── Available records
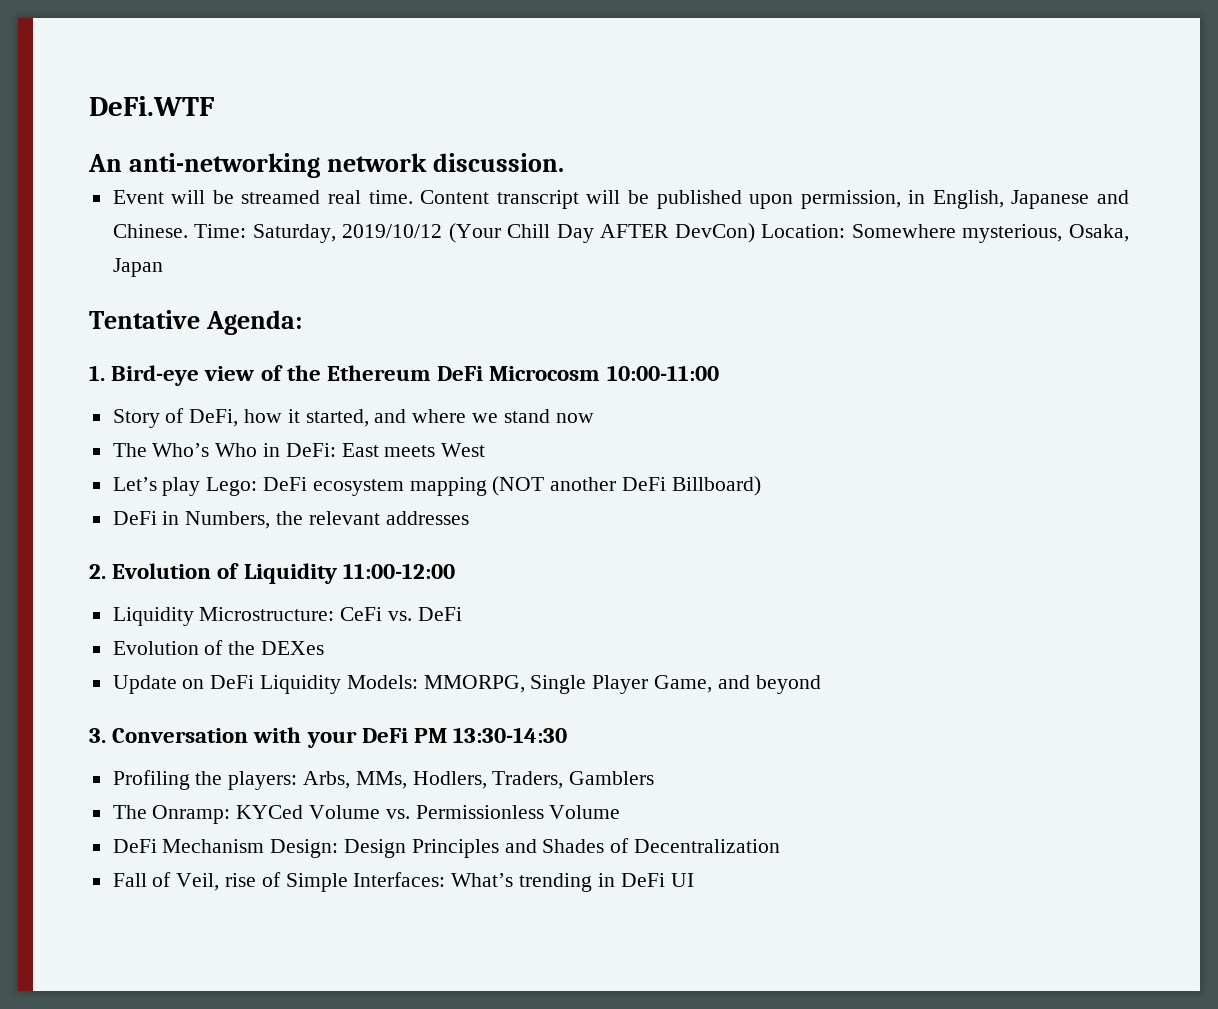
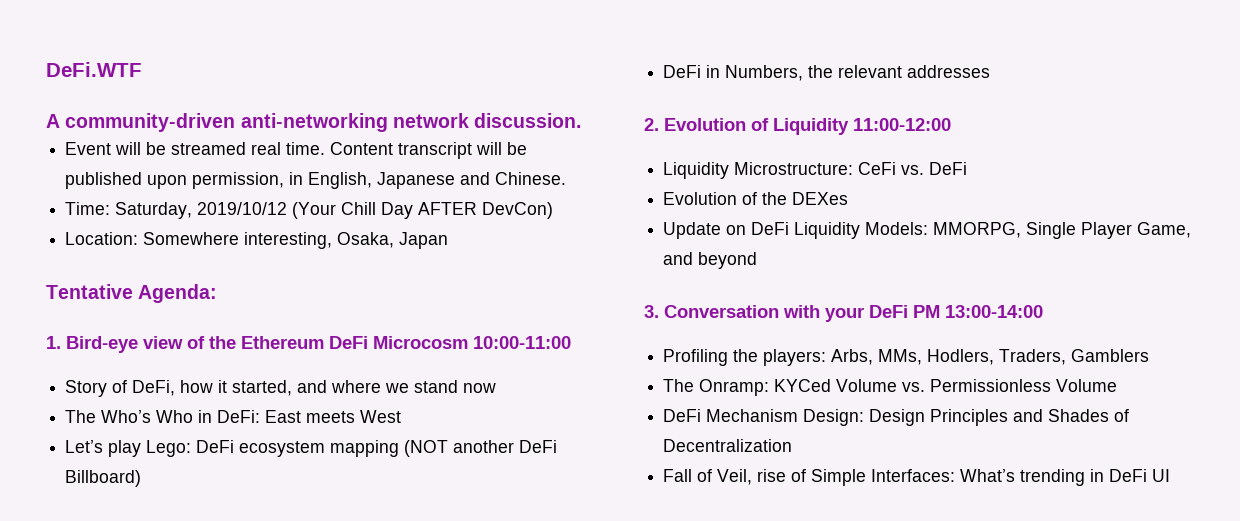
[88,154,122,172] An -> [46,113,236,132] A community-driven
(188, 231) none -> (567, 178) //
(755, 233) none -> (554, 210) //
[962,224,1063,243] mysterious, -> [244,232,333,249] interesting,
[453,727,568,743] 13:30-14:30 -> [945,305,1043,318] 13:00-14:00

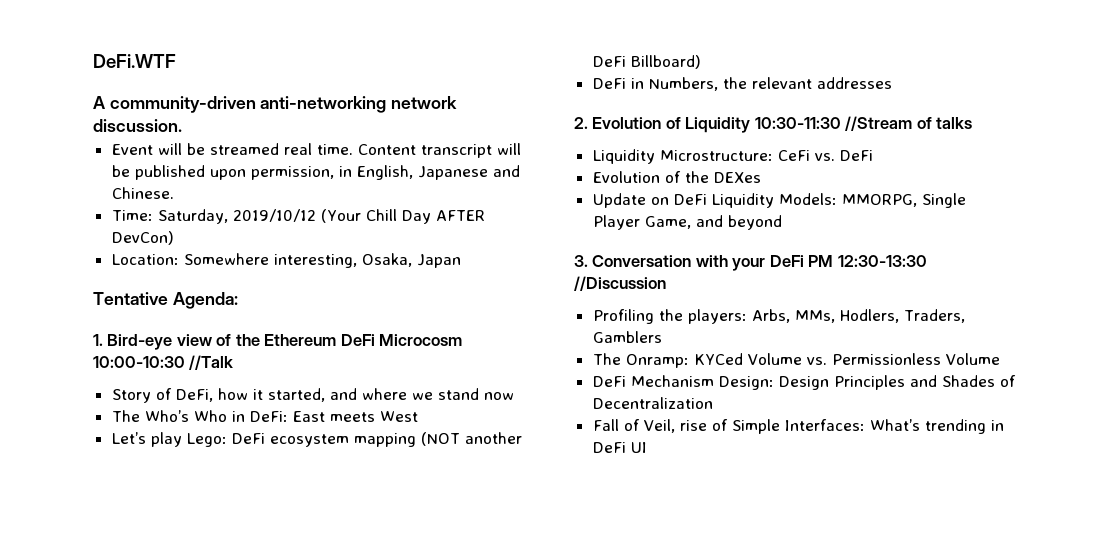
[473,336,571,349] 10:00-11:00 -> [93,355,234,370] 10:00-10:30 //Talk
[853,118,951,131] 11:00-12:00 -> [754,116,973,131] 10:30-11:30 //Stream of talks
[945,305,1043,318] 13:00-14:00 -> [837,255,927,267] [574,276,666,291] 12:30-13:30 //Discussion

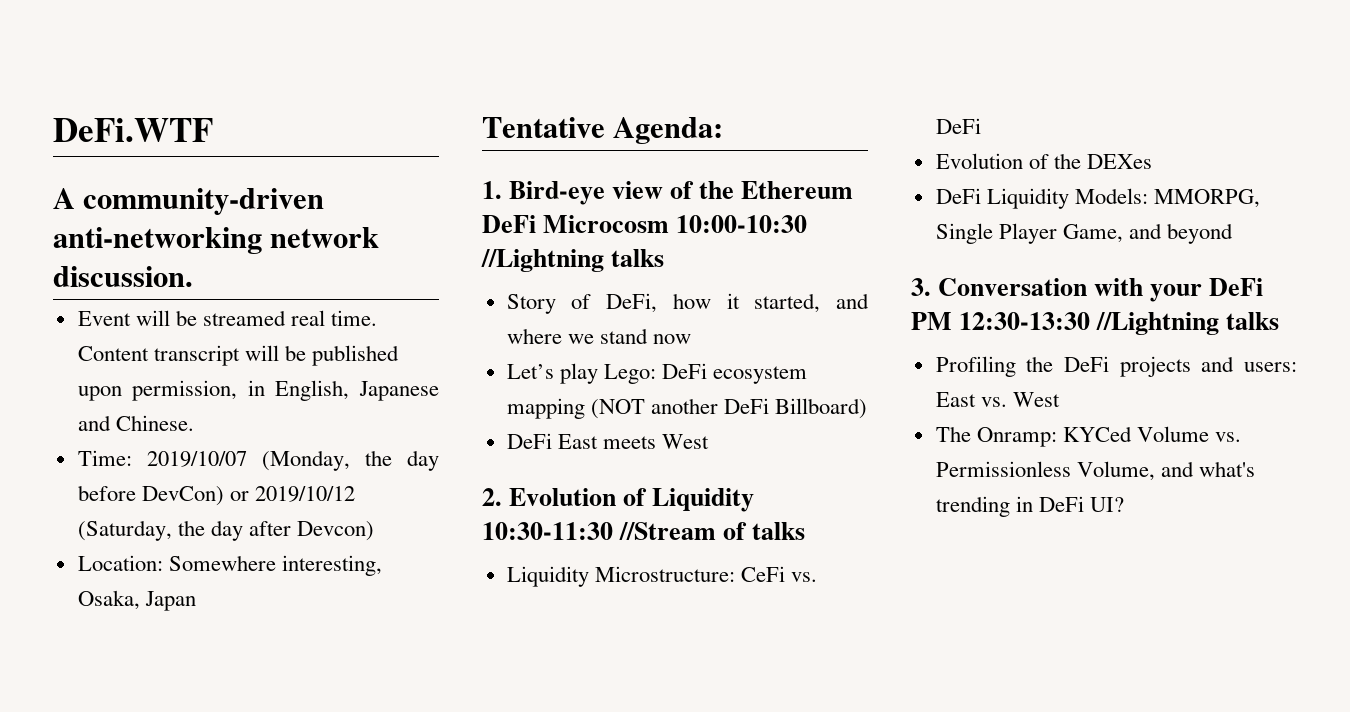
[157,209,485,224] [111,231,174,245] Saturday, 2019/10/12 (Your Chill Day AFTER DevCon) -> [146,450,439,471] [77,485,355,506] [77,520,375,541] 2019/10/07 (Monday, the day before DevCon) or 2019/10/12 (Saturday, the day after Devcon)
[189,355,234,370] //Talk -> [481,249,665,272] //Lightning talks
[111,410,418,422] // The Who’s Who in DeFi: East meets West -> (691, 339) none
[630,77,892,91] in Numbers, the relevant addresses -> [557,434,709,449] East meets West
[592,193,669,208] Update on -> (1152, 161) none
[574,276,666,291] //Discussion -> [1096,312,1280,335] //Lightning talks
[687,309,965,324] [592,331,662,343] players: Arbs, MMs, Hodlers, Traders, Gamblers -> [1064,356,1297,377] [935,392,1060,407] DeFi projects and users: East vs. West
[945,353,1000,365] [592,375,1016,390] [592,397,713,409] [592,419,920,434] Volume // DeFi Mechanism Design: Design Principles and Shades of Decentralization // Fall of Veil, rise of Simple Interfaces: What’s -> [1076,461,1255,481] Volume, and what's
[630,442,647,453] UI -> [1089,497,1124,512] UI?

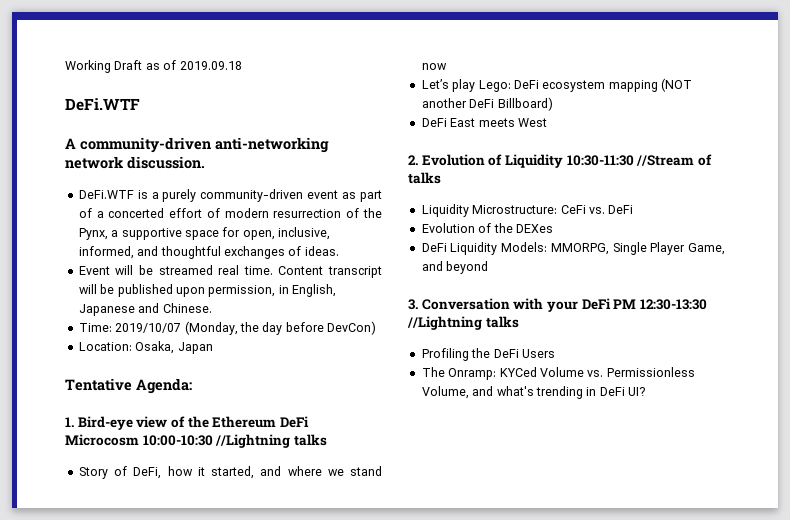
(53, 130) none -> [65,60,242,73] Working Draft as of 2019.09.18 //
(193, 276) none -> [78,189,382,202] [78,208,382,218] [78,227,330,240] [78,246,339,259] // DeFi.WTF is a purely community-driven event as part of a concerted effort of modern resurrection of the Pynx, a supportive space for open, inclusive, informed, and thoughtful exchanges of ideas.
[229,486,355,502] [77,520,375,541] or 2019/10/12 (Saturday, the day after Devcon) -> (376, 328) none
[168,555,382,576] Somewhere interesting, -> (132, 346) none
[1119,356,1297,377] [935,392,1060,407] projects and users: East vs. West -> [521,349,555,358] Users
────
> **Directions for this task**
Print exactly the lines above that run from the one with "[111,410,418,422] // The" down to the one with "[229,486,355,502] [77,520,375,541] or", and omit the pictures.

> **Written reply**
[111,410,418,422] // The Who’s Who in DeFi: East meets West -> (691, 339) none
[630,77,892,91] in Numbers, the relevant addresses -> [557,434,709,449] East meets West
[592,193,669,208] Update on -> (1152, 161) none
[574,276,666,291] //Discussion -> [1096,312,1280,335] //Lightning talks
[687,309,965,324] [592,331,662,343] players: Arbs, MMs, Hodlers, Traders, Gamblers -> [1064,356,1297,377] [935,392,1060,407] DeFi projects and users: East vs. West
[945,353,1000,365] [592,375,1016,390] [592,397,713,409] [592,419,920,434] Volume // DeFi Mechanism Design: Design Principles and Shades of Decentralization // Fall of Veil, rise of Simple Interfaces: What’s -> [1076,461,1255,481] Volume, and what's
[630,442,647,453] UI -> [1089,497,1124,512] UI?

(53, 130) none -> [65,60,242,73] Working Draft as of 2019.09.18 //
(193, 276) none -> [78,189,382,202] [78,208,382,218] [78,227,330,240] [78,246,339,259] // DeFi.WTF is a purely community-driven event as part of a concerted effort of modern resurrection of the Pynx, a supportive space for open, inclusive, informed, and thoughtful exchanges of ideas.
[229,486,355,502] [77,520,375,541] or 2019/10/12 (Saturday, the day after Devcon) -> (376, 328) none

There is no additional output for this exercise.